Weakly Supervised Concept Learning with Class-Level Priors for Interpretable Medical Diagnosis

Imagine you are a doctor trying to diagnose a patient. You look at an X-ray or a skin mole and see a bunch of tiny details: "irregular edges," "dark spots," "white patches." In the medical world, these details are called concepts.

For years, AI has been great at looking at these images and saying, "That's cancer!" or "That's healthy!" But it's a black box. It gives you the answer, but it can't tell you why. It's like a student who gets the right answer on a math test but can't show their work. Doctors don't trust students who can't show their work, so they don't trust the AI either.

To fix this, researchers built "interpretable" AI. These are like students who must list the steps they took before giving the answer. But there's a huge problem: to teach the AI these steps, you need a human expert to label every single image with every single concept.

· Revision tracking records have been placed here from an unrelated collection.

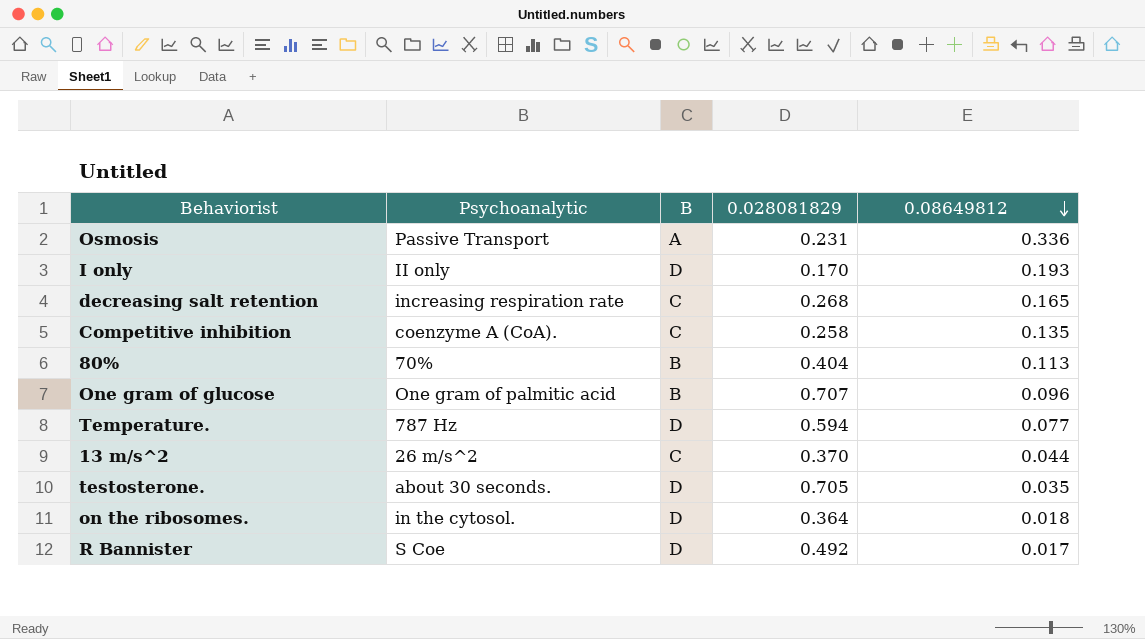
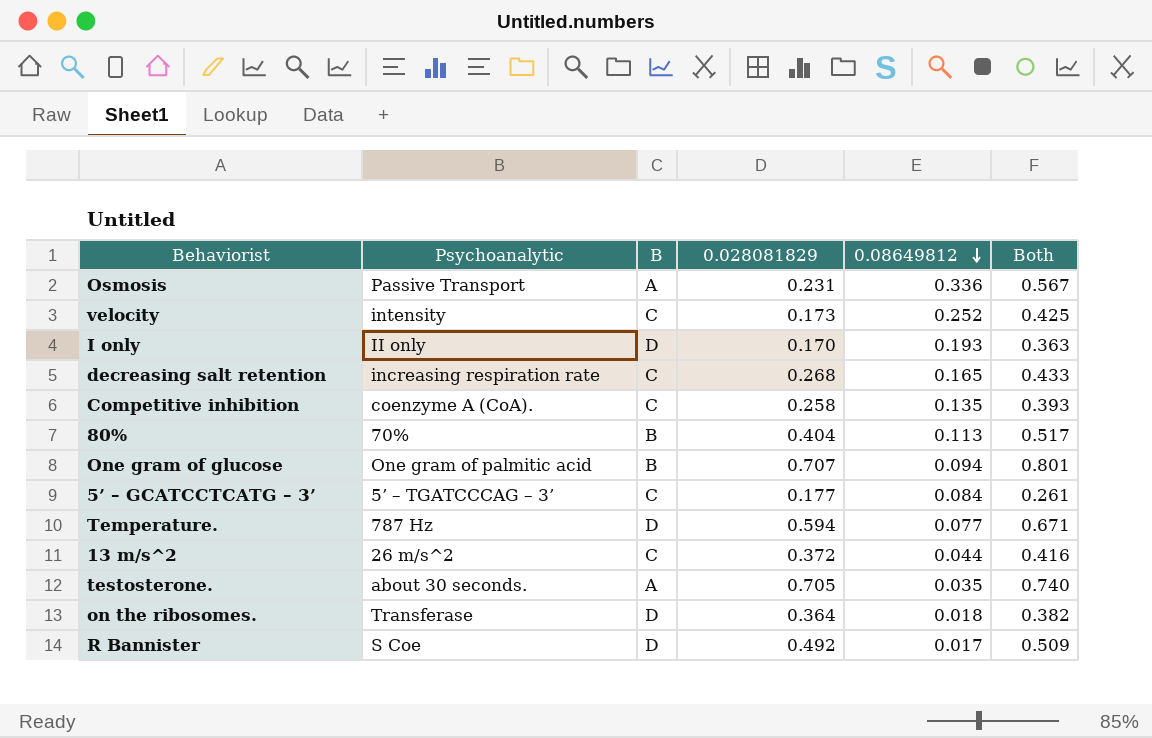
column Both | formula: none -> [0.028081829] + [0.08649812]
row velocity: none -> intensity | C | 0.173 | 0.252 | 0.425
One gram of glucose | 0.08649812: 0.096 -> 0.094
row 5’ – GCATCCTCATG – 3’: none -> 5’ – TGATCCCAG – 3’ | C | 0.177 | 0.084 | 0.261
13 m/s^2 | 0.028081829: 0.370 -> 0.372
testosterone. | B: D -> A
on the ribosomes. | Psychoanalytic: in the cytosol. -> Transferase

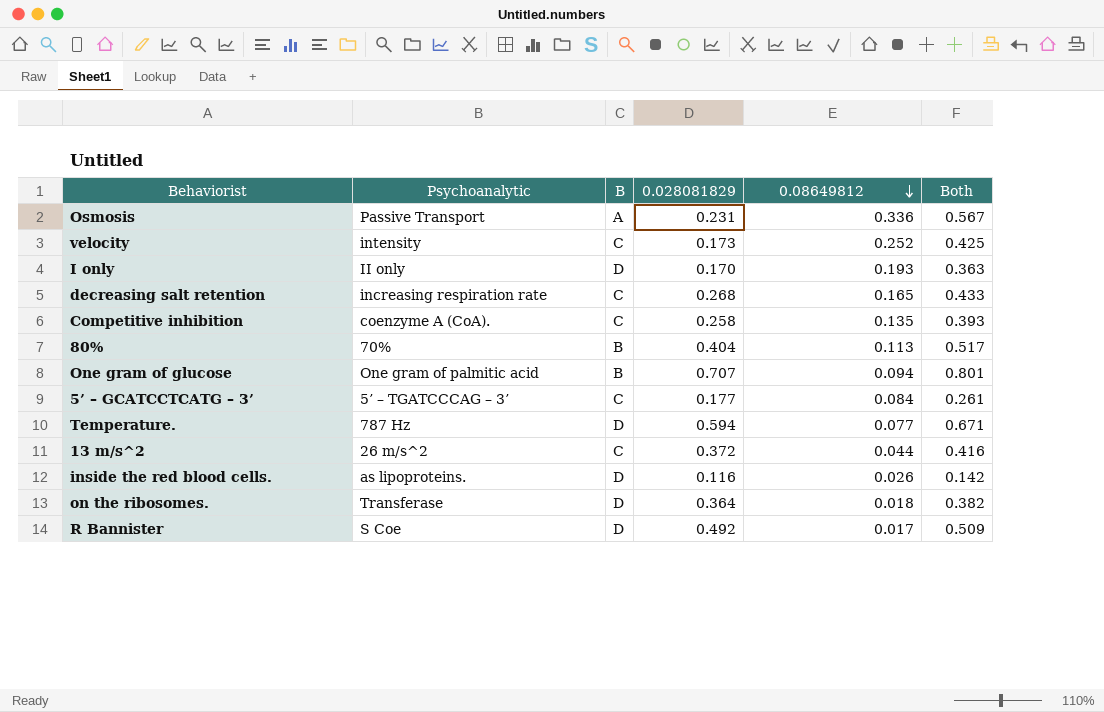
row testosterone.: about 30 seconds. | A | 0.705 | 0.035 | 0.740 -> none
row inside the red blood cells.: none -> as lipoproteins. | D | 0.116 | 0.026 | 0.142

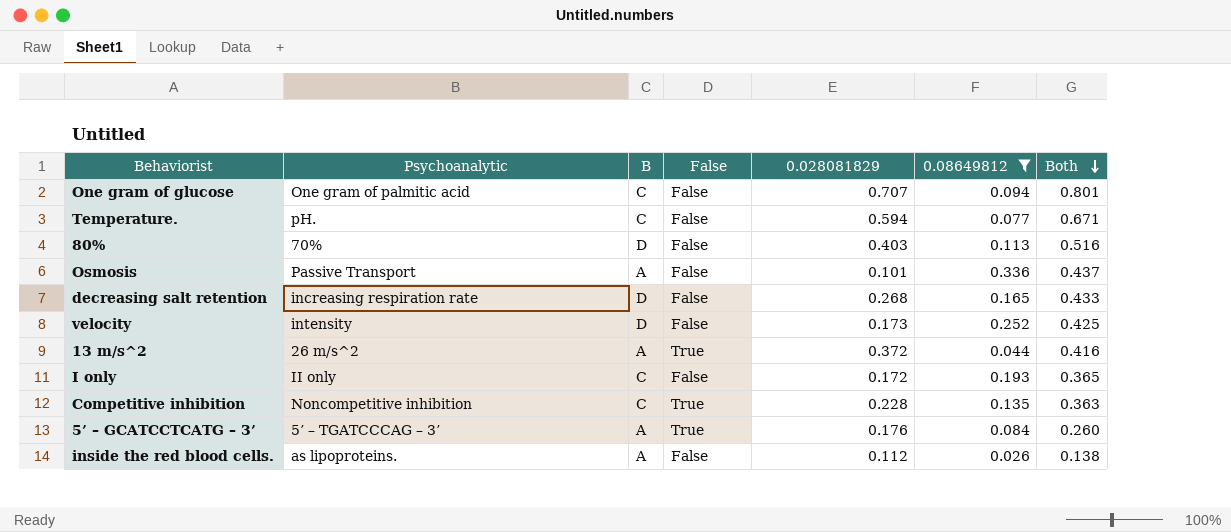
filter: none -> 0.08649812 >= 0.026
row order: 0.08649812 descending -> Both descending
column False | position: none -> 4
One gram of glucose | B: B -> C
Temperature. | Psychoanalytic: 787 Hz -> pH.
Temperature. | B: D -> C
80% | B: B -> D
80% | 0.028081829: 0.404 -> 0.403
80% | Both: 0.517 -> 0.516
Osmosis | 0.028081829: 0.231 -> 0.101
Osmosis | Both: 0.567 -> 0.437
decreasing salt retention | B: C -> D
velocity | B: C -> D
13 m/s^2 | B: C -> A
I only | B: D -> C
I only | 0.028081829: 0.170 -> 0.172
I only | Both: 0.363 -> 0.365
Competitive inhibition | Psychoanalytic: coenzyme A (CoA). -> Noncompetitive inhibition
Competitive inhibition | 0.028081829: 0.258 -> 0.228
Competitive inhibition | Both: 0.393 -> 0.363
5’ – GCATCCTCATG – 3’ | B: C -> A
5’ – GCATCCTCATG – 3’ | 0.028081829: 0.177 -> 0.176
5’ – GCATCCTCATG – 3’ | Both: 0.261 -> 0.260
inside the red blood cells. | B: D -> A
inside the red blood cells. | 0.028081829: 0.116 -> 0.112
inside the red blood cells. | Both: 0.142 -> 0.138

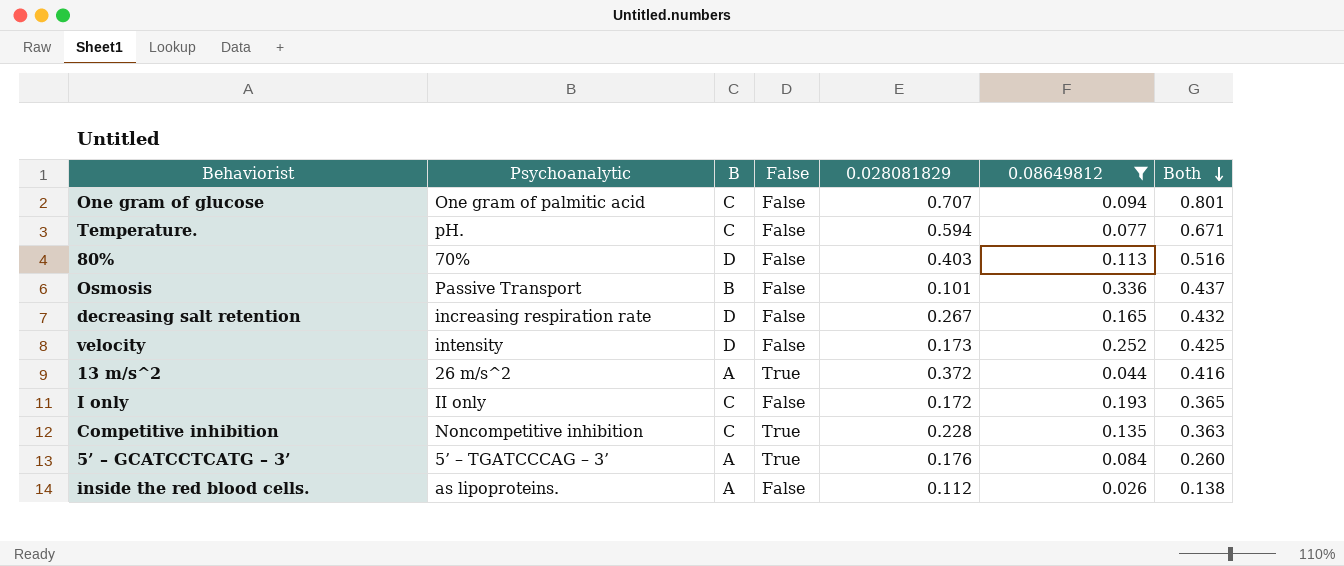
Osmosis | B: A -> B
decreasing salt retention | 0.028081829: 0.268 -> 0.267
decreasing salt retention | Both: 0.433 -> 0.432

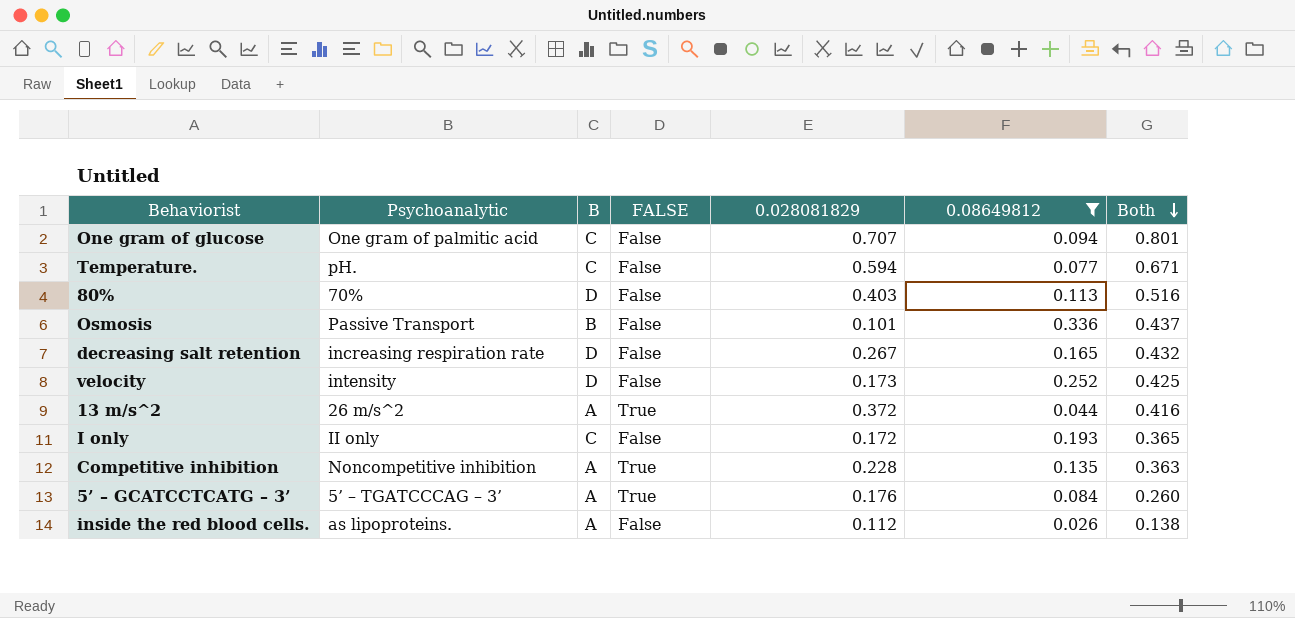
column name: False -> FALSE
Competitive inhibition | B: C -> A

"This mole has an irregular border."
"This blood cell has a weird shape."
"This X-ray shows fluid."

Doing this for thousands of images is like asking a librarian to read every book in the library and write a summary for every single page. It takes too long, costs too much money, and experts get tired.

The New Idea: The "Gut Feeling" AI (PCP)

This paper introduces a new method called PCP (Prior-guided Concept Predictor). Think of it as teaching the AI using general rules instead of specific homework.

Here is the analogy:

1. The Old Way (Full Supervision)

Imagine you are training a new chef. You give them a photo of a specific pizza and say: "This pizza has pepperoni, extra cheese, and burnt crust." You do this for 1,000 different pizzas. The chef learns perfectly but takes forever to train.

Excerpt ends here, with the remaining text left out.